= Beginning of Section =

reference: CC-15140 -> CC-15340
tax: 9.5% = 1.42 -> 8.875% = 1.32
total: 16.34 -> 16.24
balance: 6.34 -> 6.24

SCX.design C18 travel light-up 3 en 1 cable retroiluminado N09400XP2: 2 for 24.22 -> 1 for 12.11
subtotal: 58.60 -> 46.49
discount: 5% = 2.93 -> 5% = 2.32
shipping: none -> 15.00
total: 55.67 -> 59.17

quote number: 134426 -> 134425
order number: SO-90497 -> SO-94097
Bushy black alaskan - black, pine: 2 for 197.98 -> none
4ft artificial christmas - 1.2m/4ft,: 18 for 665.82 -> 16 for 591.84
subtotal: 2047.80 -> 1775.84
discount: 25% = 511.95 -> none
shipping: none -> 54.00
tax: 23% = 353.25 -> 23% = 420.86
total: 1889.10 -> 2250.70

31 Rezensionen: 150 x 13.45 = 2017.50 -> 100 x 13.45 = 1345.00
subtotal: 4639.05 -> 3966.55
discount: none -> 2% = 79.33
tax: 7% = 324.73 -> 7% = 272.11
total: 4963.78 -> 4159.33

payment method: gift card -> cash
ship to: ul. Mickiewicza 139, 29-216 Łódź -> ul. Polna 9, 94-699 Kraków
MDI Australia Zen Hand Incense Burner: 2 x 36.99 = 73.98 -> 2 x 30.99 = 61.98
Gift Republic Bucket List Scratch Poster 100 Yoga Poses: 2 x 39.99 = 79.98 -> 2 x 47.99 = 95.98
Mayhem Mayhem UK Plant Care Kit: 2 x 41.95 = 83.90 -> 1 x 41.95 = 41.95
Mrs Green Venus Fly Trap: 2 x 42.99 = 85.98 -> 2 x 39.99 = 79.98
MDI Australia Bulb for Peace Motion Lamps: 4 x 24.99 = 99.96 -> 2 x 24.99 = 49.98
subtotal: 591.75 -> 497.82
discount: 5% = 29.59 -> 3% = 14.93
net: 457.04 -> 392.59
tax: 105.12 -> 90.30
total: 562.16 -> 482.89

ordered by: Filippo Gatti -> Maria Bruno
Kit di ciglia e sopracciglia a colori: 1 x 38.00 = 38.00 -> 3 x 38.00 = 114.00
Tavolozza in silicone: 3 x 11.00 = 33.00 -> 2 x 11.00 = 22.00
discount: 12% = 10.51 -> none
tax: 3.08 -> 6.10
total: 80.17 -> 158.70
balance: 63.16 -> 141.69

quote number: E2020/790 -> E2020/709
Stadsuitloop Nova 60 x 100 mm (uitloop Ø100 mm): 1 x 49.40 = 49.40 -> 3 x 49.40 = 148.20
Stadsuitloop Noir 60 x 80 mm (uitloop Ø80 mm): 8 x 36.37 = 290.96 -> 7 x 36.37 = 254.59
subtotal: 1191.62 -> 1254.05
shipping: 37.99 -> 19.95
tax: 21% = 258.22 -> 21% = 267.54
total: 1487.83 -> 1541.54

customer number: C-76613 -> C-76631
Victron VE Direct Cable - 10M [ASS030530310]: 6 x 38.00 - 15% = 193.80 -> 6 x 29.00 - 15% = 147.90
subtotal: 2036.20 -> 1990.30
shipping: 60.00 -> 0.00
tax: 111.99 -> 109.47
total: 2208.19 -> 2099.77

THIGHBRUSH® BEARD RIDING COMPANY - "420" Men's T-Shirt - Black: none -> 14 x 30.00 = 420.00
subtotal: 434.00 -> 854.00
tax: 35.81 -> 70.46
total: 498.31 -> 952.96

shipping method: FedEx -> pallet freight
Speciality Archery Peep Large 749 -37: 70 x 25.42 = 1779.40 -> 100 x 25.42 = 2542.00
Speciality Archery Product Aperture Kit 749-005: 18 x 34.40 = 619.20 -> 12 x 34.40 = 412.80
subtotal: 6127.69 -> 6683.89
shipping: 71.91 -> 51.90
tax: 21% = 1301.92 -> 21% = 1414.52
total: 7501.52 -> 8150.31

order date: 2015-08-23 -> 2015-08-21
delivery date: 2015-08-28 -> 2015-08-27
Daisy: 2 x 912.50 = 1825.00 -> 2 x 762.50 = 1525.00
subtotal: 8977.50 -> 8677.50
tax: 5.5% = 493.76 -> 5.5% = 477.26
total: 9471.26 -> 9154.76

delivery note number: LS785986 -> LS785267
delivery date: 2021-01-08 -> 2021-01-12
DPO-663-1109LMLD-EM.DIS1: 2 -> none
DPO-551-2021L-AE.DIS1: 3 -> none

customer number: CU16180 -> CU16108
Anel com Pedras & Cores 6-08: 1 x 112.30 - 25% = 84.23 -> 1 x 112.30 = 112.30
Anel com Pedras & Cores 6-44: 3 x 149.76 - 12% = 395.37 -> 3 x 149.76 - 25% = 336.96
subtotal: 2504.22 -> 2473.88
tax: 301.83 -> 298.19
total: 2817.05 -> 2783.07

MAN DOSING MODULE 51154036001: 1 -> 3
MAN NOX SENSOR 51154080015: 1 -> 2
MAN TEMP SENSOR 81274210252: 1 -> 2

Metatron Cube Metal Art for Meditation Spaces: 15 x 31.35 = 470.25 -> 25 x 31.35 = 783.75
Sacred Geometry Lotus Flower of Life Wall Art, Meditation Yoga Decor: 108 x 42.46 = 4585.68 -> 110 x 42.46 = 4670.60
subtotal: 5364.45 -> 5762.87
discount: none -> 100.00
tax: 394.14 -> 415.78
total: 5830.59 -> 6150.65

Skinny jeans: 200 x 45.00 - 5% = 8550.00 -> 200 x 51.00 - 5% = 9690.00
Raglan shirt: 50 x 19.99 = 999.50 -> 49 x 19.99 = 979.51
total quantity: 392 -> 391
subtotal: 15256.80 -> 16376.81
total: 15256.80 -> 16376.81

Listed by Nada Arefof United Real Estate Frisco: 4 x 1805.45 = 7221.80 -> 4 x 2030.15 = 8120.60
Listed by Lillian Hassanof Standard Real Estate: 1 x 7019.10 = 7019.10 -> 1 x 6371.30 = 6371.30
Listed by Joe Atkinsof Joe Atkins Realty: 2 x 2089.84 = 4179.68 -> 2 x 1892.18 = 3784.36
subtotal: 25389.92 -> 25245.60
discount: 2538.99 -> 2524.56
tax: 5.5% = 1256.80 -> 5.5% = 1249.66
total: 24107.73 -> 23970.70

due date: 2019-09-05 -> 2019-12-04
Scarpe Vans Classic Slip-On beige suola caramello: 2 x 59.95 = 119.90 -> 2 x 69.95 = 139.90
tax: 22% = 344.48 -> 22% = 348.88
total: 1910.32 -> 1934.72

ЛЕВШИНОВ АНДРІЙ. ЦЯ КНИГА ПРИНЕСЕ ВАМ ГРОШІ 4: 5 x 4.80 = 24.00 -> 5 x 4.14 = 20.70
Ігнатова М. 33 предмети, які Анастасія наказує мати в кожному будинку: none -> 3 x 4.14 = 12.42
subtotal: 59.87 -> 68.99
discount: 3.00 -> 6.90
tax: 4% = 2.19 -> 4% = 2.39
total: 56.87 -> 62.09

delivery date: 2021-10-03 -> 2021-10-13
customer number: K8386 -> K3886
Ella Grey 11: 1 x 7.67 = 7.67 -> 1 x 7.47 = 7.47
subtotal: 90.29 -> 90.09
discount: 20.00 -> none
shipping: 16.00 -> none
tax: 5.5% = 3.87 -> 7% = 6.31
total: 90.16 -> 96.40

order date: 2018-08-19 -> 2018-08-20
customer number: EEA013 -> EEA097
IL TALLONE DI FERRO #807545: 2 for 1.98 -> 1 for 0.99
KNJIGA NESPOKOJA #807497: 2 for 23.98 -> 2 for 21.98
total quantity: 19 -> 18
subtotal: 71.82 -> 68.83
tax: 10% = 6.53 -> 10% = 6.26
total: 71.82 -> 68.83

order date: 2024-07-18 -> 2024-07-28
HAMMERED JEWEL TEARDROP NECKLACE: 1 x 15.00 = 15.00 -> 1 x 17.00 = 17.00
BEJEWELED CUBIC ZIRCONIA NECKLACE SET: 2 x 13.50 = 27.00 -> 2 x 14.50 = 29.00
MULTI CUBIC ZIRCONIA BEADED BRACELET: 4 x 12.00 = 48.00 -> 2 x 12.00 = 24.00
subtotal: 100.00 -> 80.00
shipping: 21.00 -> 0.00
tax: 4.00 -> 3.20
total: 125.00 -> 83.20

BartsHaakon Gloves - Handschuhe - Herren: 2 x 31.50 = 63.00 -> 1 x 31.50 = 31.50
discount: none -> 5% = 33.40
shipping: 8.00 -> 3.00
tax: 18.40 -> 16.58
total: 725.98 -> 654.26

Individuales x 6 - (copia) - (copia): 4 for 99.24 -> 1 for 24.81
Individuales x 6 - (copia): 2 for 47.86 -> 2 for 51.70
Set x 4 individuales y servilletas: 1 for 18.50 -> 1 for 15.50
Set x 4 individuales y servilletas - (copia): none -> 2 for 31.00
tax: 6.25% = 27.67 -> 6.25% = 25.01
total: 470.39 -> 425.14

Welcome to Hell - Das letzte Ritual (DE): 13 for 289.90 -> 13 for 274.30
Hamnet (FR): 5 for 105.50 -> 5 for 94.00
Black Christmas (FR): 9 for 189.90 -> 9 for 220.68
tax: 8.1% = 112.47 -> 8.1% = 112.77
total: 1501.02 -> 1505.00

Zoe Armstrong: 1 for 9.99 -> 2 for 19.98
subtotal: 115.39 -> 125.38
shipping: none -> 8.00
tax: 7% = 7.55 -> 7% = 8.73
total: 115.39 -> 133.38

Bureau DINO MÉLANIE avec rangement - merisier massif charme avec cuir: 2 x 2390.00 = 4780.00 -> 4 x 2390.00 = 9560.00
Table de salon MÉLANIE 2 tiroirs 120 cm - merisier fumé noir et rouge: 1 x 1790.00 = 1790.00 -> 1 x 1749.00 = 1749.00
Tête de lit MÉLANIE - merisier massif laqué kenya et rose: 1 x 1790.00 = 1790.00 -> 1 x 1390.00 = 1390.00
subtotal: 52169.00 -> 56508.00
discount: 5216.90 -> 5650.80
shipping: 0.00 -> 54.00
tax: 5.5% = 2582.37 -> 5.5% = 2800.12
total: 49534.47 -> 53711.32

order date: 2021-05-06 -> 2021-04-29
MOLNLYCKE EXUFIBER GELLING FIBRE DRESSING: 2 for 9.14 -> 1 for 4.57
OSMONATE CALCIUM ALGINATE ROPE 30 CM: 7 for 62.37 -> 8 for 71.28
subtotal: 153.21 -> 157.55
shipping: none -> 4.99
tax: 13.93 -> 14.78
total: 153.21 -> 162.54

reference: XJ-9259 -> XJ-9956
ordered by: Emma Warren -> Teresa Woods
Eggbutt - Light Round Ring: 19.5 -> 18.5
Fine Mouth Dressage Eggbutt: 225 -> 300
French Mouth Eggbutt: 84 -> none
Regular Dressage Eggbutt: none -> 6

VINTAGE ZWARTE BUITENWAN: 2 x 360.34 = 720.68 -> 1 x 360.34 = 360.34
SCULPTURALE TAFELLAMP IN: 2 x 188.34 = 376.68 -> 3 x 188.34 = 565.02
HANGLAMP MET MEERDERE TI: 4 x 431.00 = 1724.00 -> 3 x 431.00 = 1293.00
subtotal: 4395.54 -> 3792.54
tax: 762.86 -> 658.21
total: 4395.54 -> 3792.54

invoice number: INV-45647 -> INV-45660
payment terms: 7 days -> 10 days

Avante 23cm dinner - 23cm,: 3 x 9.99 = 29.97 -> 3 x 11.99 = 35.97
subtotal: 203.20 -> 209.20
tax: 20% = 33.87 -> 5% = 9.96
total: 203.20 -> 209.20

= End of Section =

* [ASSIGNED TASK] Where a line of the records has the string "massif", return that line.

* [ANSWER BOX]
Bureau DINO MÉLANIE avec rangement - merisier massif charme avec cuir: 2 x 2390.00 = 4780.00 -> 4 x 2390.00 = 9560.00
Tête de lit MÉLANIE - merisier massif laqué kenya et rose: 1 x 1790.00 = 1790.00 -> 1 x 1390.00 = 1390.00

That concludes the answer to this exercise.